→ **What is needed**
Print the entries below word for word; the pictures stay out of your copy.

→ **Version difference data**
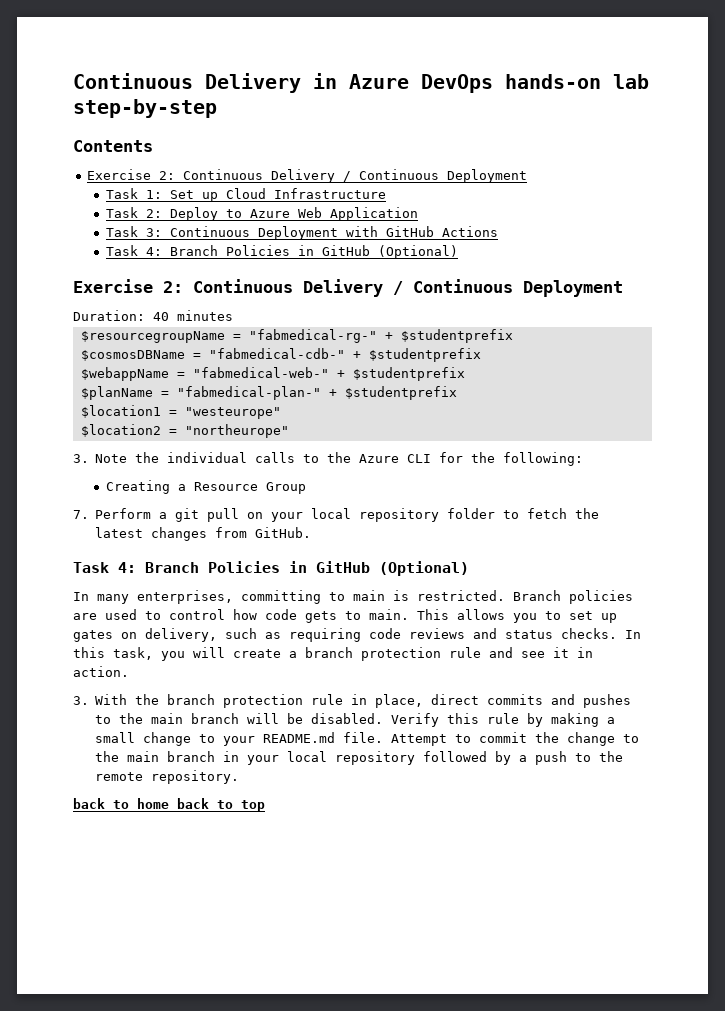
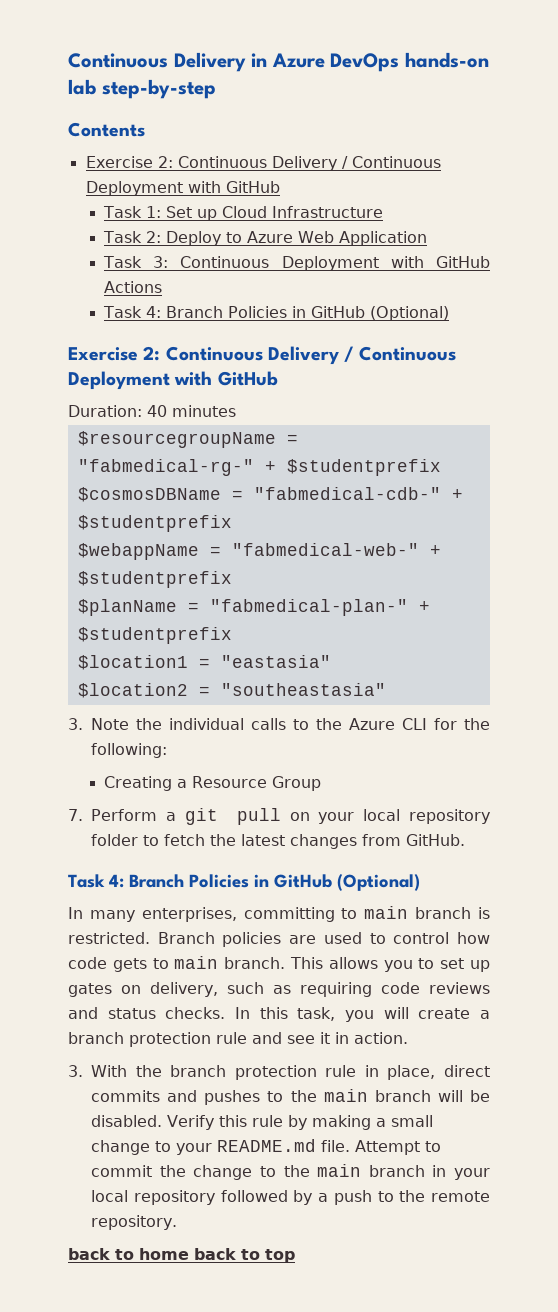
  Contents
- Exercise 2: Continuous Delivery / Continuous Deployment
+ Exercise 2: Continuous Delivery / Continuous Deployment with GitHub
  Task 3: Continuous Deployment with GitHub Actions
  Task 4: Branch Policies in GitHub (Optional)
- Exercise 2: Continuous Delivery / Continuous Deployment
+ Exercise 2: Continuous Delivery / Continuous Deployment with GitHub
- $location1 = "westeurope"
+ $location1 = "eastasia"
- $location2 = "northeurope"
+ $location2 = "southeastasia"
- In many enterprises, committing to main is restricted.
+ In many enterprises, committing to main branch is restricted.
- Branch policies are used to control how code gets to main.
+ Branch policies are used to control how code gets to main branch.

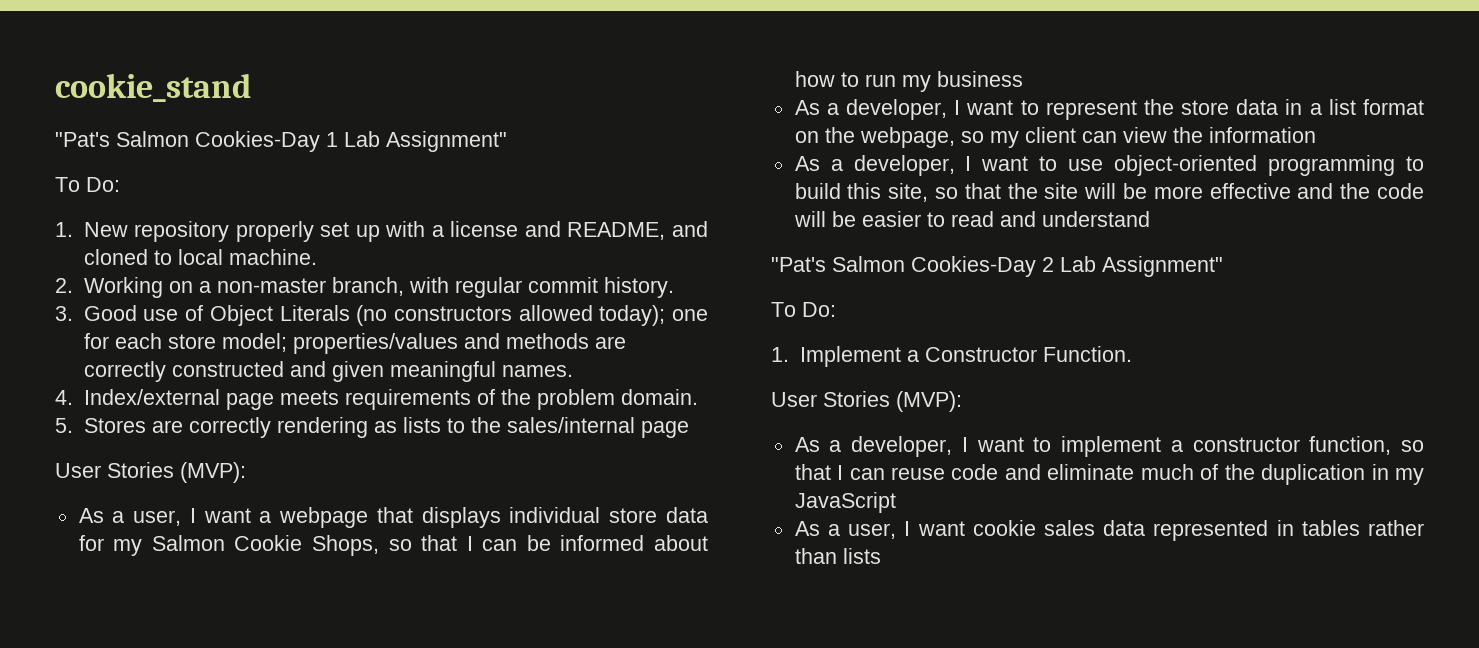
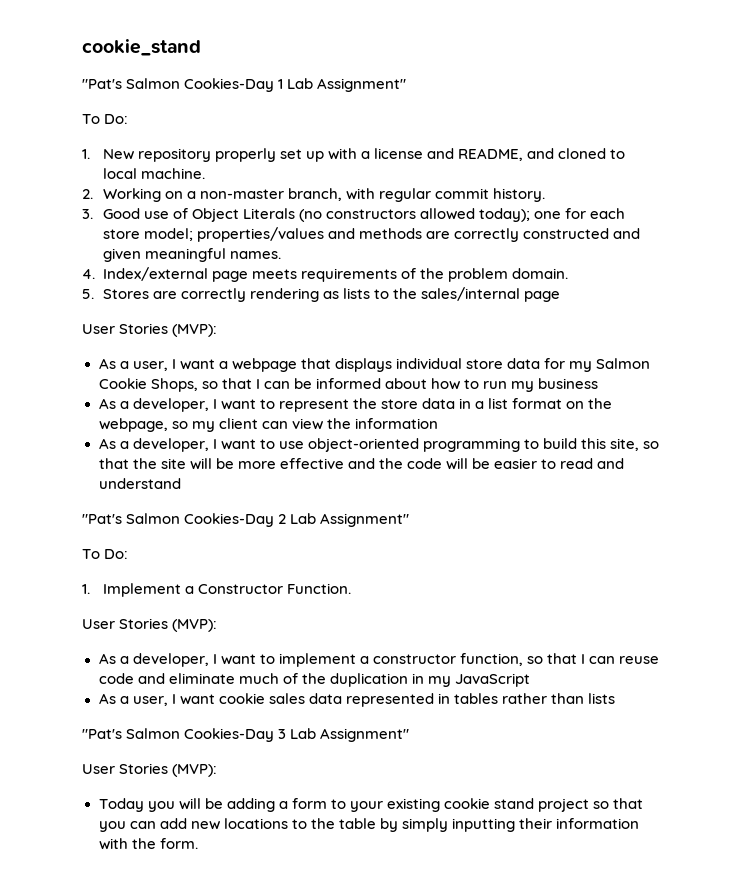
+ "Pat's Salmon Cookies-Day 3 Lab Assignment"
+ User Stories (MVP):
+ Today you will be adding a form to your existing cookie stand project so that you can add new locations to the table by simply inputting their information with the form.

→ **Response for this exercise**
  Contents
- Exercise 2: Continuous Delivery / Continuous Deployment
+ Exercise 2: Continuous Delivery / Continuous Deployment with GitHub
  Task 3: Continuous Deployment with GitHub Actions
  Task 4: Branch Policies in GitHub (Optional)
- Exercise 2: Continuous Delivery / Continuous Deployment
+ Exercise 2: Continuous Delivery / Continuous Deployment with GitHub
- $location1 = "westeurope"
+ $location1 = "eastasia"
- $location2 = "northeurope"
+ $location2 = "southeastasia"
- In many enterprises, committing to main is restricted.
+ In many enterprises, committing to main branch is restricted.
- Branch policies are used to control how code gets to main.
+ Branch policies are used to control how code gets to main branch.

+ "Pat's Salmon Cookies-Day 3 Lab Assignment"
+ User Stories (MVP):
+ Today you will be adding a form to your existing cookie stand project so that you can add new locations to the table by simply inputting their information with the form.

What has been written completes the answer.